May 18, 2008

I wasn't really expecting to find carp today, as I went back to the section of the Otter Tail I was on yesterday to target more white suckers and shorthead redhorse. The day started out promising, as I tied on a soft hackled prince nymph and quickly caught a shorthead with my 6 weight.

I proceeded to catch several white suckers, before I decided to change flies and repair my leader. My leader had been ravaged pretty hard by the rocks over the past couple days it was full of abrasions. Also tying on new sections of tippet started to shorten the length of the midsection by about a foot. After I tied on a few new sections of line and 2X tippet, I scrounged through my Bugger Barn for something different than what I'd been fishing over the past couple of weeks. I found a size 8 pheasant tail nymph, dubbed with hare's ear. Perfect.

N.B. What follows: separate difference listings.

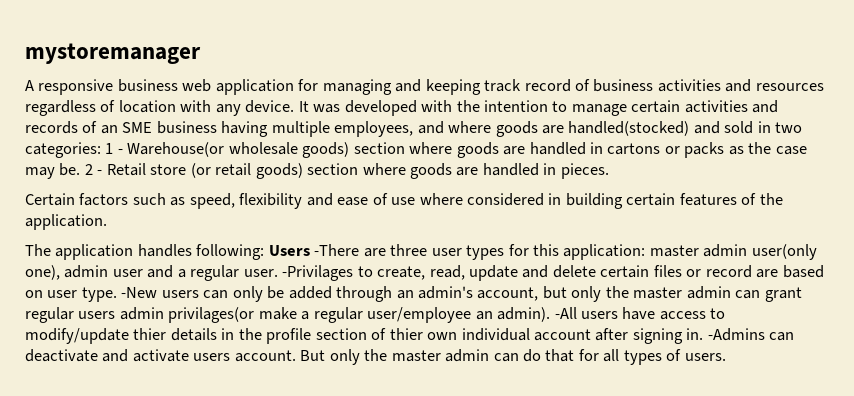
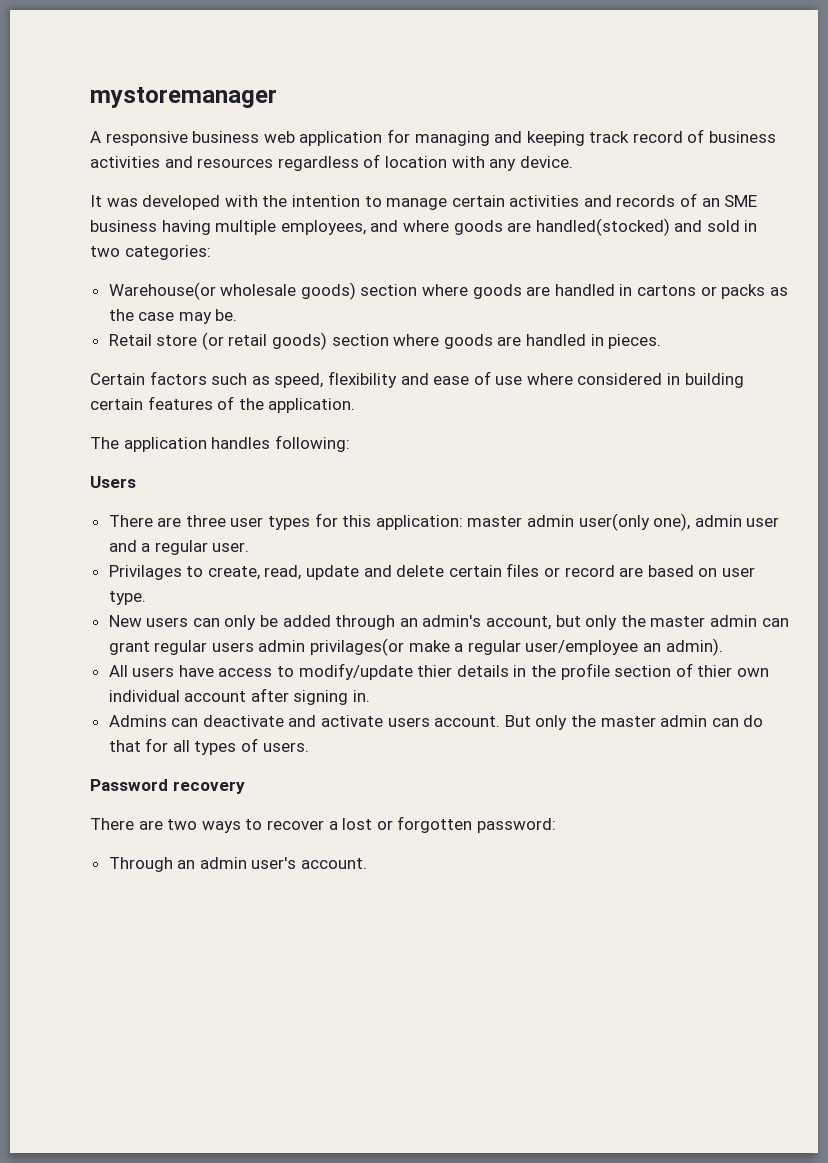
- A responsive business web application for managing and keeping track record of business activities and resources regardless of location with any device. It was developed with the intention to manage certain activities and records of an SME business having multiple employees, and where goods are handled(stocked) and sold in two categories: 1 - Warehouse(or wholesale goods) section where goods are handled in cartons or packs as the case may be. 2 - Retail store (or retail goods) section where goods are handled in pieces.
+ A responsive business web application for managing and keeping track record of business activities and resources regardless of location with any device.
+ It was developed with the intention to manage certain activities and records of an SME business having multiple employees, and where goods are handled(stocked) and sold in two categories:
+ Warehouse(or wholesale goods) section where goods are handled in cartons or packs as the case may be.
+ Retail store (or retail goods) section where goods are handled in pieces.
- The application handles following: Users -There are three user types for this application:
+ The application handles following:
+ Users
+ There are three user types for this application:
- master admin user(only one), admin user and a regular user. -Privilages to create, read, update and delete certain files or record are based on user type. -New users can only be added through an admin's account, but only the master admin can grant regular users admin privilages(or make a regular user/employee an admin). -All users have access to modify/update thier details in the profile section of thier own individual account after signing in. -Admins can deactivate and activate users account.
+ master admin user(only one), admin user and a regular user.
+ Privilages to create, read, update and delete certain files or record are based on user type.
+ New users can only be added through an admin's account, but only the master admin can grant regular users admin privilages(or make a regular user/employee an admin).
+ All users have access to modify/update thier details in the profile section of thier own individual account after signing in.
+ Admins can deactivate and activate users account.
+ Password recovery
+ There are two ways to recover a lost or forgotten password:
+ Through an admin user's account.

I saw a large profile enter the pool where I was fishing, I thought to myself " man that's a large fish; almost too big to be a white sucker". I drifted my nymph through the choppy water along the current seam. I checked my rod back and and felt resistance, fish on! The fish made a few bold runs upstream, headstrong into the current. There was a lot of current in this area due to high flows, so I was trying to be easy on the tippet. I tried playing the fish out in this pool, still not quite sure what it was. Finally, the fish turned against the current and that's when I saw the yellow belly, it was a carp!

I played the fish through a rock weir down to the large pool below. I didn't get a good look at the size of the fish, as all I could make out was the initial flash of yellow in the tannin stained water. The fish made a couple of good runs, determined to head back into the pool up above. That wasn't in my game plan, as the strong current ripping though the weir would surely snap my tippet. I'd get most of my fly line in when the fish would make a run and take another 20-30 yards out. The fish would just sit in the current on the bottom for a while and there was nothing I could do to budge it. I tried turning the fish to tire it out, when it decided to make a large run that took me into my backing. Boy was I glad I just fixed my leader! Eventually I put my fly line back on the spool and tried to figure out how I'm going to land this fish, as I don't have a net. I tried backing up the steep bank behind me to gain some leverage on the fish. I would get the fish near shore when it would take off again, this time, however, I finally saw a red tail and a large profile, this was a dandy carp. I was wondering if I had snagged this fish, as it just was not tiring out. After a few more runs, I finally got the fish close enough to shore to notice that it was hooked in the mouth. I quickly stepped down the bank, keeping tension on my rod, to grab the fish and land it. It was beautiful! I quickly looked at my watch and noticed that I had been fighting this fish for 25 minutes! Luckily, a man was down there fishing with his son and a friend, and was so nice to snap a couple of photos before I released the fish. We were both impressed by the size of the fish and the duration of the fight.

This fish fought harder than any walleye or pike I've ever caught. As I recovered from my adrenaline high, I looked over at the guy and said, " I can't believe why more people don't want to catch a carp on a fly".


  1. Nice carp JP! Nothing fights better than a carp on the fly...

  2. Thanks John, they're no where in the class of your brutes, but they just don't get that big up here.

  3. Great tale and a heck of a fish.


  4. Great report and great fish. Sounds like a classic carp battle. I would really like to catch a "northern MN carp." Or at least a central MN carp. You don't have the numbers up there... so getting a guy like that to hand is a cool accomplishment.